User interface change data

BEGIN

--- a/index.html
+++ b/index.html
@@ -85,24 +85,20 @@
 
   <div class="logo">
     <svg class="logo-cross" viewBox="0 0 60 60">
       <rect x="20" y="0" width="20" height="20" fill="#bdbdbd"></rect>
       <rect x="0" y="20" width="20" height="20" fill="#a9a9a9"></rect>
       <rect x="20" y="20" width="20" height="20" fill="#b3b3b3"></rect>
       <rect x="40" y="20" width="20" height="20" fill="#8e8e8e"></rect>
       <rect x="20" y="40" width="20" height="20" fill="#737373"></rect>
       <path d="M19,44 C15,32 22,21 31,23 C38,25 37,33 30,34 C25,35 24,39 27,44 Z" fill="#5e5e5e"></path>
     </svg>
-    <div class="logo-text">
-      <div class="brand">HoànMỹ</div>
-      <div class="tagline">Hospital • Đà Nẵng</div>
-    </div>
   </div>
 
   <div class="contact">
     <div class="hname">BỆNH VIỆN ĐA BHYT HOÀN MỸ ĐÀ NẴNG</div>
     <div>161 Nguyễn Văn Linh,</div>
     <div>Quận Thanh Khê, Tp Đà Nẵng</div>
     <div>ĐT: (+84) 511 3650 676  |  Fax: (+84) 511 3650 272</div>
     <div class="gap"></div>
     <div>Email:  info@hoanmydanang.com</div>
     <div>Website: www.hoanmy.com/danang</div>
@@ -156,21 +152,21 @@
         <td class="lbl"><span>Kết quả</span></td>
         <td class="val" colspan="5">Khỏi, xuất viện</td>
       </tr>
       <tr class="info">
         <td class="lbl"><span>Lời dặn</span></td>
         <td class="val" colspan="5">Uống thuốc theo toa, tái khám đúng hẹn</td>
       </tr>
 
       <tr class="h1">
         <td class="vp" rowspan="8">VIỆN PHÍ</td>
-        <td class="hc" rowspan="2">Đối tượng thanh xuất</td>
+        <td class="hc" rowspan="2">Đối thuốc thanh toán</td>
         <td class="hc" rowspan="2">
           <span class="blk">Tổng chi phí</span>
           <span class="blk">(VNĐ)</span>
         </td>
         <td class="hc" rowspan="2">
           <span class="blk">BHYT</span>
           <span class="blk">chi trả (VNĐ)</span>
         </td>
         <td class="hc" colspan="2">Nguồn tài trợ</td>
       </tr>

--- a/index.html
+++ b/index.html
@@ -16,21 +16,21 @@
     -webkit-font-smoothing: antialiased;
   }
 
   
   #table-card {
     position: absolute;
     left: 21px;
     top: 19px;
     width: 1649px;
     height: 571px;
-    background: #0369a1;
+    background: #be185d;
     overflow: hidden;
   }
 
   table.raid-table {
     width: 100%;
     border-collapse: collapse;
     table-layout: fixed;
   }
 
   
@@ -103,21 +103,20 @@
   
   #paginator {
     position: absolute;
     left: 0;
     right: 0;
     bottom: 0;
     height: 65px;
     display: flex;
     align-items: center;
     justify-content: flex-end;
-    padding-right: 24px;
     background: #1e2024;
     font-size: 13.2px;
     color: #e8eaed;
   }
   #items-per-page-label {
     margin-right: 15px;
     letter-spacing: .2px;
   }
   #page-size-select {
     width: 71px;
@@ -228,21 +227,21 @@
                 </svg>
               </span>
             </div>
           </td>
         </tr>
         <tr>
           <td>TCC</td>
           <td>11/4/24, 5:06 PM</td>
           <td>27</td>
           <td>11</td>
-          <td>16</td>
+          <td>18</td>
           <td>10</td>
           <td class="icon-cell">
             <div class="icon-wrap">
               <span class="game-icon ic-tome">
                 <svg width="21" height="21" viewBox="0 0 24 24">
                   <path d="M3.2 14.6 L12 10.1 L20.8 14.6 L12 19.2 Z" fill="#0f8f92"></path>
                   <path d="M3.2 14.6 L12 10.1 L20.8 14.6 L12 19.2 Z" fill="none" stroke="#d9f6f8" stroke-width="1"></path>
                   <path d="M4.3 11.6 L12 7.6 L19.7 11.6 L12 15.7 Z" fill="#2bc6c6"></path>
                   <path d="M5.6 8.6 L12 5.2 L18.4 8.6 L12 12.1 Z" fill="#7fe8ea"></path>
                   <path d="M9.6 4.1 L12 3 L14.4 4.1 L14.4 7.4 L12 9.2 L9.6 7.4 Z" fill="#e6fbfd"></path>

END

→ **What you should do**: Go through the records line by line and give the number of lines with the string "items" in them, stating nothing else.

→ **Written response**: 2